*EXERCISE BRIEF*.
Which lines of the entries hold the string "Black"? Copy each one.

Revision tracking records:
----------------------------------------

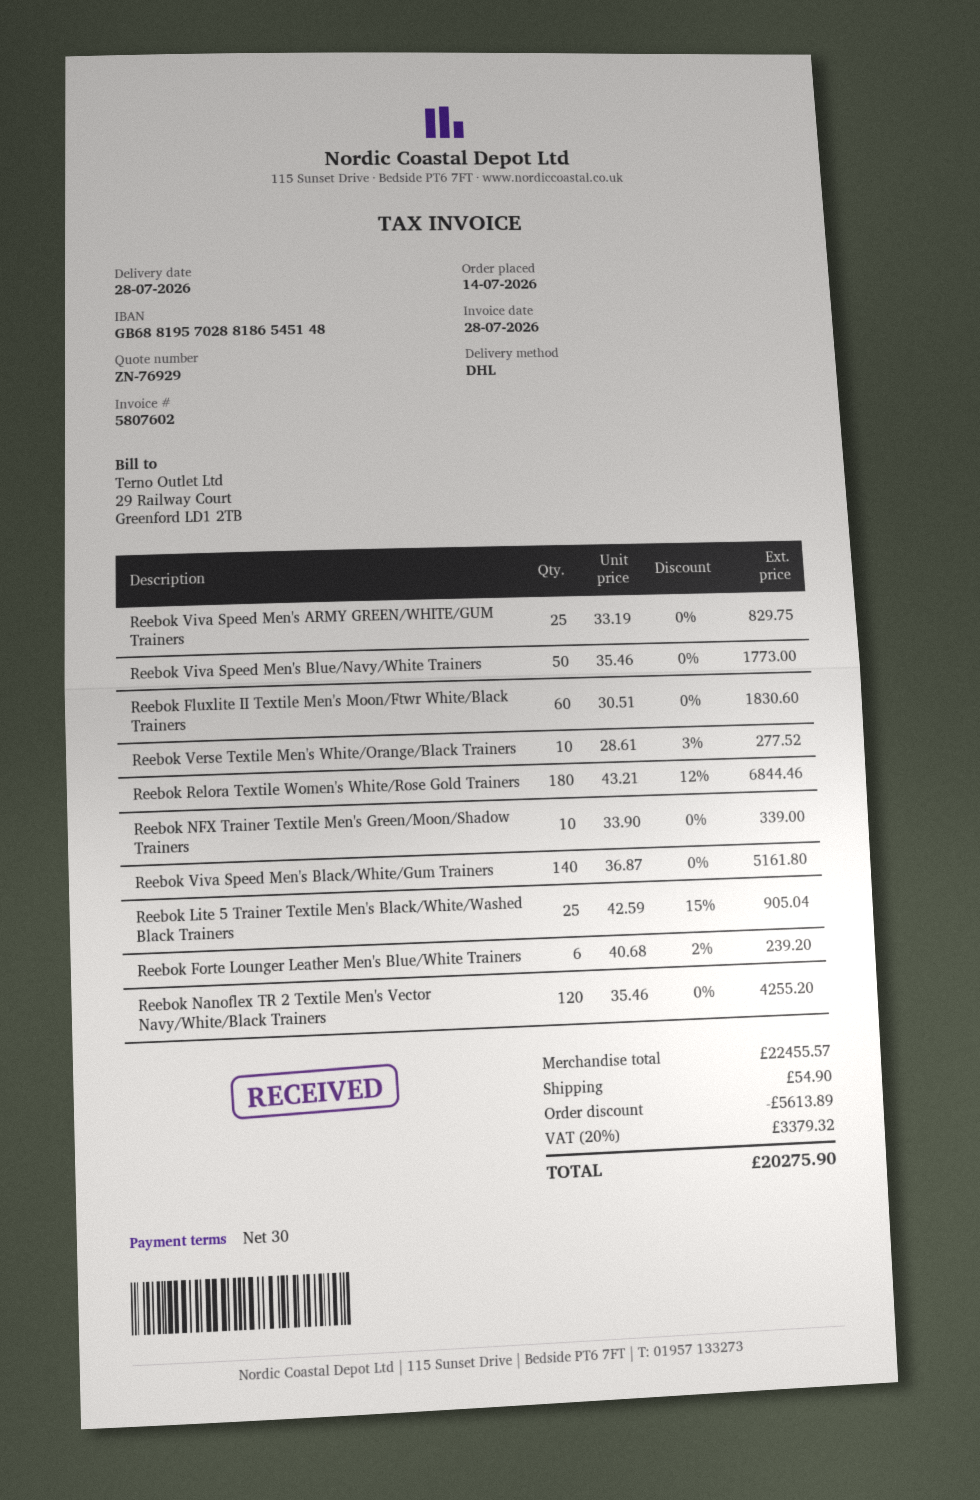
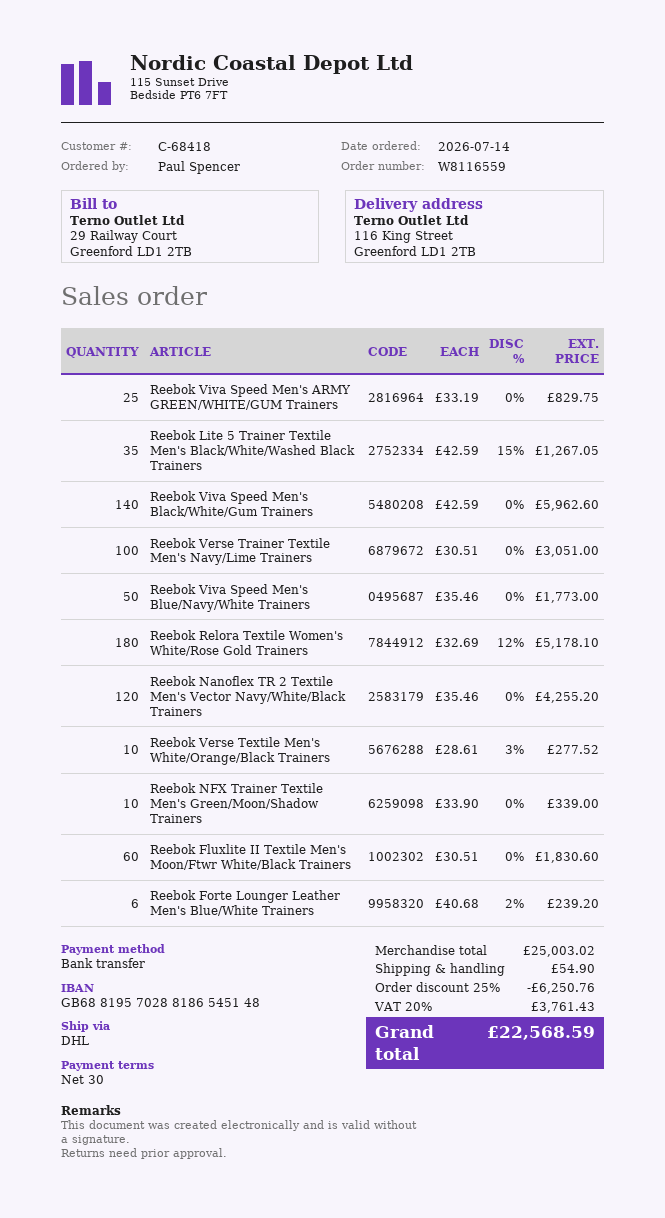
Reebok Relora Textile Women's White/Rose Gold Trainers: 180 x 43.21 - 12% = 6844.46 -> 180 x 32.69 - 12% = 5178.10
Reebok Viva Speed Men's Black/White/Gum Trainers: 140 x 36.87 = 5161.80 -> 140 x 42.59 = 5962.60
Reebok Lite 5 Trainer Textile Men's Black/White/Washed Black Trainers: 25 x 42.59 - 15% = 905.04 -> 35 x 42.59 - 15% = 1267.05
Reebok Verse Trainer Textile Men's Navy/Lime Trainers: none -> 100 x 30.51 = 3051.00
subtotal: 22455.57 -> 25003.02
discount: 5613.89 -> 6250.76
tax: 20% = 3379.32 -> 20% = 3761.43
total: 20275.90 -> 22568.59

----------------------------------------

*TASK ANSWER*.
Reebok Viva Speed Men's Black/White/Gum Trainers: 140 x 36.87 = 5161.80 -> 140 x 42.59 = 5962.60
Reebok Lite 5 Trainer Textile Men's Black/White/Washed Black Trainers: 25 x 42.59 - 15% = 905.04 -> 35 x 42.59 - 15% = 1267.05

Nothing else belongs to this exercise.